== ENTRIES PROVIDED

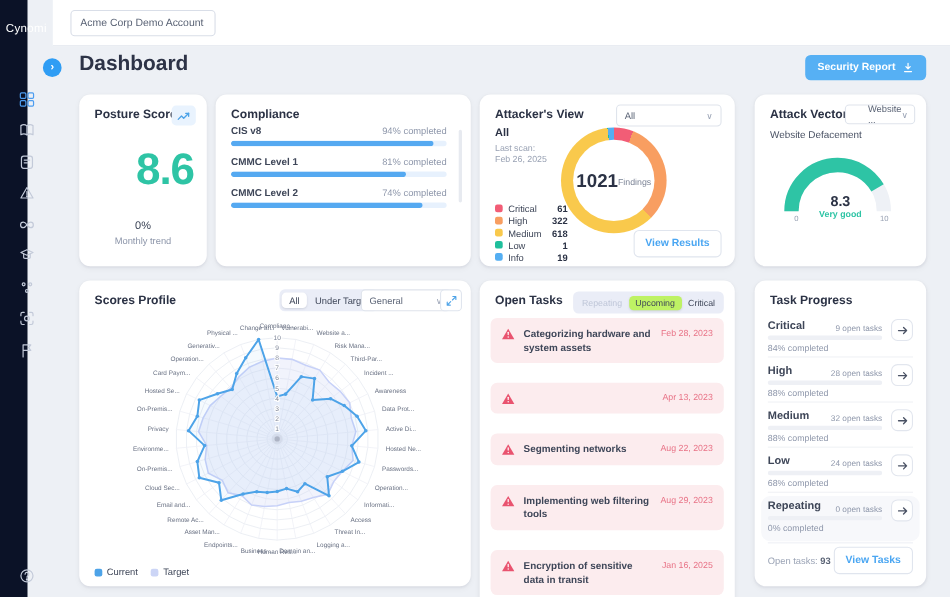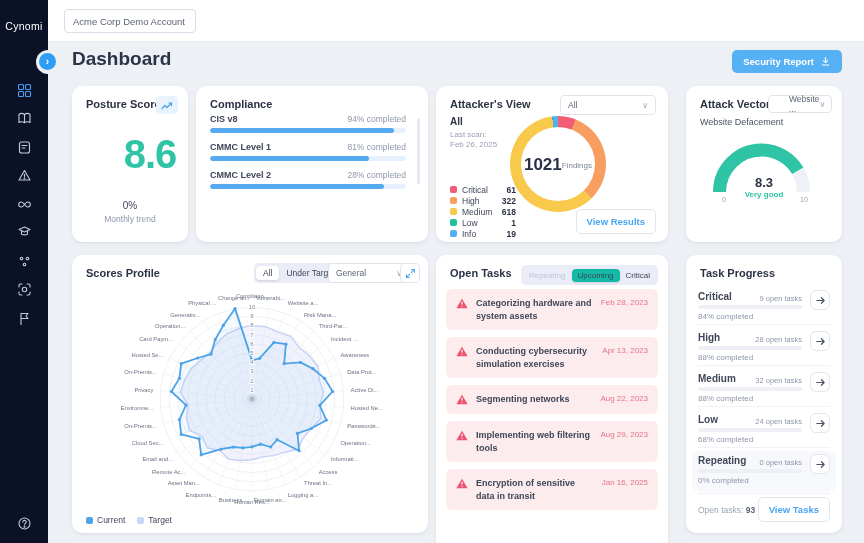--- a/index.html
+++ b/index.html
@@ -1,20 +1,20 @@
 <!DOCTYPE html>
 <html><head>
 <meta charset="utf-8">
 <style>
   html,body{margin:0;padding:0;background:#e6e9f0;}
   *{box-sizing:border-box;font-family:"Liberation Sans",sans-serif;}
   .app{position:relative;width:864px;height:543px;background:#edf0f5;overflow:hidden;}
 
   
-  .sidebar{position:absolute;left:0;top:0;width:48px;height:543px;background:#0b1227;z-index:5;}
+  .sidebar{position:absolute;left:0;top:0;width:25px;height:543px;background:#0b1227;z-index:5;}
   .brand{position:absolute;top:20px;left:0;width:48px;text-align:center;color:#fff;font-size:10.5px;font-weight:400;letter-spacing:.3px;}
   .side-icons{position:absolute;top:76px;left:0;width:48px;}
   .side-item{width:48px;height:28.5px;display:flex;align-items:center;justify-content:center;cursor:pointer;}
   .side-help{position:absolute;bottom:12px;left:0;width:48px;display:flex;justify-content:center;}
   .notch{position:absolute;left:36px;top:50px;width:24px;height:24px;background:#edf0f5;border-radius:50%;z-index:6;}
   .collapse{position:absolute;left:39px;top:53px;width:17px;height:17px;background:#2f9df4;border-radius:50%;z-index:7;color:#fff;font-size:10px;display:flex;align-items:center;justify-content:center;cursor:pointer;font-weight:700;}
 
   
   .topbar{position:absolute;left:48px;top:0;right:0;height:42px;background:#fff;border-bottom:1px solid #e7eaf1;z-index:4;}
   .account-input{position:absolute;left:16px;top:9px;width:132px;height:24px;border:1px solid #d9dee8;border-radius:4px;font-size:9.5px;color:#5a6375;padding:0 8px;background:#fff;}
@@ -76,22 +76,22 @@
   .expand-btn{position:absolute;right:8px;top:8px;width:20px;height:20px;border:1px solid #e0e5ee;border-radius:4px;background:#fff;display:flex;align-items:center;justify-content:center;cursor:pointer;}
   .radar-wrap{position:absolute;left:0;top:24px;width:356px;height:226px;}
   .sp-legend{position:absolute;left:14px;bottom:8px;display:flex;align-items:center;gap:12px;}
   .sp-leg-item{display:flex;align-items:center;gap:4px;font-size:8.5px;color:#3e4658;}
   .sp-leg-sq{width:7px;height:7px;border-radius:2px;}
 
   
   .tabs{position:absolute;right:10px;top:10px;height:20px;background:#eaedf7;border-radius:5px;display:flex;align-items:center;padding:2px;}
   .tab{font-size:8px;padding:2px 6px;border-radius:4px;color:#3e4658;cursor:pointer;white-space:nowrap;}
   .tab.disabled{color:#bfc6d8;}
-  .tab.on{background:#14b8a6;box-shadow:0 1px 2px rgba(16,24,40,.12);}
-  .task-list{position:absolute;left:10px;right:10px;top:34px;display:flex;flex-direction:column;gap:7px;}
+  .tab.on{background:#bef264;box-shadow:0 1px 2px rgba(16,24,40,.12);}
+  .task-list{position:absolute;left:10px;right:10px;top:34px;display:flex;flex-direction:column;gap:18px;}
   .task-item{background:#fcecee;border-radius:6px;padding:8px 10px;display:flex;align-items:flex-start;gap:8px;cursor:pointer;}
   .task-title{font-size:9px;font-weight:700;color:#3e4658;line-height:1.4;width:122px;}
   .task-date{margin-left:auto;font-size:8px;color:#e87286;white-space:nowrap;padding-top:1px;}
 
   
   .p-rows{position:absolute;left:12px;right:12px;top:32px;}
   .p-row{position:relative;height:41px;}
   .p-row .divider{position:absolute;left:0;right:0;bottom:3px;border-bottom:1px solid #f0f2f6;}
   .p-lbl{position:absolute;left:0;top:4px;font-size:10px;font-weight:700;color:#3e4658;}
   .p-open{position:absolute;right:28px;top:7px;font-size:7.5px;color:#8d96aa;}
@@ -227,21 +227,21 @@
             <span class="comp-name">CMMC Level 1</span>
             <span class="comp-pct">81% completed</span>
           </div>
           <div class="comp-track">
             <div class="comp-fill" style="width:81%"></div>
           </div>
         </div>
         <div class="comp-row">
           <div class="comp-head">
             <span class="comp-name">CMMC Level 2</span>
-            <span class="comp-pct">28% completed</span>
+            <span class="comp-pct">74% completed</span>
           </div>
           <div class="comp-track">
             <div class="comp-fill" style="width:89%"></div>
           </div>
         </div>
       </div>
     <div class="comp-scroll"></div>
   </div>
 
   <div class="card" style="left:436px;top:86px;width:232px;height:156px;">
@@ -477,21 +477,20 @@
           </svg>
           <span class="task-title">Categorizing hardware and system assets</span>
           <span class="task-date">Feb 28, 2023</span>
         </div>
         <div class="task-item">
           <svg width="12" height="11" viewBox="0 0 12 11" style="flex:none;margin-top:1px;">
             <path d="M6 0.8 11.6 10.3H0.4Z" fill="#e9536f"></path>
             <rect x="5.45" y="3.6" width="1.1" height="3.1" rx="0.55" fill="#fff"></rect>
             <circle cx="6" cy="8.3" r="0.65" fill="#fff"></circle>
           </svg>
-          <span class="task-title">Conducting cybersecurity simulation exercises</span>
           <span class="task-date">Apr 13, 2023</span>
         </div>
         <div class="task-item">
           <svg width="12" height="11" viewBox="0 0 12 11" style="flex:none;margin-top:1px;">
             <path d="M6 0.8 11.6 10.3H0.4Z" fill="#e9536f"></path>
             <rect x="5.45" y="3.6" width="1.1" height="3.1" rx="0.55" fill="#fff"></rect>
             <circle cx="6" cy="8.3" r="0.65" fill="#fff"></circle>
           </svg>
           <span class="task-title">Segmenting networks</span>
           <span class="task-date">Aug 22, 2023</span>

====

Restate each record from above word for word, excluding any picture it holds.

→ FINISHED TASK:
--- a/index.html
+++ b/index.html
@@ -1,20 +1,20 @@
 <!DOCTYPE html>
 <html><head>
 <meta charset="utf-8">
 <style>
   html,body{margin:0;padding:0;background:#e6e9f0;}
   *{box-sizing:border-box;font-family:"Liberation Sans",sans-serif;}
   .app{position:relative;width:864px;height:543px;background:#edf0f5;overflow:hidden;}
 
   
-  .sidebar{position:absolute;left:0;top:0;width:48px;height:543px;background:#0b1227;z-index:5;}
+  .sidebar{position:absolute;left:0;top:0;width:25px;height:543px;background:#0b1227;z-index:5;}
   .brand{position:absolute;top:20px;left:0;width:48px;text-align:center;color:#fff;font-size:10.5px;font-weight:400;letter-spacing:.3px;}
   .side-icons{position:absolute;top:76px;left:0;width:48px;}
   .side-item{width:48px;height:28.5px;display:flex;align-items:center;justify-content:center;cursor:pointer;}
   .side-help{position:absolute;bottom:12px;left:0;width:48px;display:flex;justify-content:center;}
   .notch{position:absolute;left:36px;top:50px;width:24px;height:24px;background:#edf0f5;border-radius:50%;z-index:6;}
   .collapse{position:absolute;left:39px;top:53px;width:17px;height:17px;background:#2f9df4;border-radius:50%;z-index:7;color:#fff;font-size:10px;display:flex;align-items:center;justify-content:center;cursor:pointer;font-weight:700;}
 
   
   .topbar{position:absolute;left:48px;top:0;right:0;height:42px;background:#fff;border-bottom:1px solid #e7eaf1;z-index:4;}
   .account-input{position:absolute;left:16px;top:9px;width:132px;height:24px;border:1px solid #d9dee8;border-radius:4px;font-size:9.5px;color:#5a6375;padding:0 8px;background:#fff;}
@@ -76,22 +76,22 @@
   .expand-btn{position:absolute;right:8px;top:8px;width:20px;height:20px;border:1px solid #e0e5ee;border-radius:4px;background:#fff;display:flex;align-items:center;justify-content:center;cursor:pointer;}
   .radar-wrap{position:absolute;left:0;top:24px;width:356px;height:226px;}
   .sp-legend{position:absolute;left:14px;bottom:8px;display:flex;align-items:center;gap:12px;}
   .sp-leg-item{display:flex;align-items:center;gap:4px;font-size:8.5px;color:#3e4658;}
   .sp-leg-sq{width:7px;height:7px;border-radius:2px;}
 
   
   .tabs{position:absolute;right:10px;top:10px;height:20px;background:#eaedf7;border-radius:5px;display:flex;align-items:center;padding:2px;}
   .tab{font-size:8px;padding:2px 6px;border-radius:4px;color:#3e4658;cursor:pointer;white-space:nowrap;}
   .tab.disabled{color:#bfc6d8;}
-  .tab.on{background:#14b8a6;box-shadow:0 1px 2px rgba(16,24,40,.12);}
-  .task-list{position:absolute;left:10px;right:10px;top:34px;display:flex;flex-direction:column;gap:7px;}
+  .tab.on{background:#bef264;box-shadow:0 1px 2px rgba(16,24,40,.12);}
+  .task-list{position:absolute;left:10px;right:10px;top:34px;display:flex;flex-direction:column;gap:18px;}
   .task-item{background:#fcecee;border-radius:6px;padding:8px 10px;display:flex;align-items:flex-start;gap:8px;cursor:pointer;}
   .task-title{font-size:9px;font-weight:700;color:#3e4658;line-height:1.4;width:122px;}
   .task-date{margin-left:auto;font-size:8px;color:#e87286;white-space:nowrap;padding-top:1px;}
 
   
   .p-rows{position:absolute;left:12px;right:12px;top:32px;}
   .p-row{position:relative;height:41px;}
   .p-row .divider{position:absolute;left:0;right:0;bottom:3px;border-bottom:1px solid #f0f2f6;}
   .p-lbl{position:absolute;left:0;top:4px;font-size:10px;font-weight:700;color:#3e4658;}
   .p-open{position:absolute;right:28px;top:7px;font-size:7.5px;color:#8d96aa;}
@@ -227,21 +227,21 @@
             <span class="comp-name">CMMC Level 1</span>
             <span class="comp-pct">81% completed</span>
           </div>
           <div class="comp-track">
             <div class="comp-fill" style="width:81%"></div>
           </div>
         </div>
         <div class="comp-row">
           <div class="comp-head">
             <span class="comp-name">CMMC Level 2</span>
-            <span class="comp-pct">28% completed</span>
+            <span class="comp-pct">74% completed</span>
           </div>
           <div class="comp-track">
             <div class="comp-fill" style="width:89%"></div>
           </div>
         </div>
       </div>
     <div class="comp-scroll"></div>
   </div>
 
   <div class="card" style="left:436px;top:86px;width:232px;height:156px;">
@@ -477,21 +477,20 @@
           </svg>
           <span class="task-title">Categorizing hardware and system assets</span>
           <span class="task-date">Feb 28, 2023</span>
         </div>
         <div class="task-item">
           <svg width="12" height="11" viewBox="0 0 12 11" style="flex:none;margin-top:1px;">
             <path d="M6 0.8 11.6 10.3H0.4Z" fill="#e9536f"></path>
             <rect x="5.45" y="3.6" width="1.1" height="3.1" rx="0.55" fill="#fff"></rect>
             <circle cx="6" cy="8.3" r="0.65" fill="#fff"></circle>
           </svg>
-          <span class="task-title">Conducting cybersecurity simulation exercises</span>
           <span class="task-date">Apr 13, 2023</span>
         </div>
         <div class="task-item">
           <svg width="12" height="11" viewBox="0 0 12 11" style="flex:none;margin-top:1px;">
             <path d="M6 0.8 11.6 10.3H0.4Z" fill="#e9536f"></path>
             <rect x="5.45" y="3.6" width="1.1" height="3.1" rx="0.55" fill="#fff"></rect>
             <circle cx="6" cy="8.3" r="0.65" fill="#fff"></circle>
           </svg>
           <span class="task-title">Segmenting networks</span>
           <span class="task-date">Aug 22, 2023</span>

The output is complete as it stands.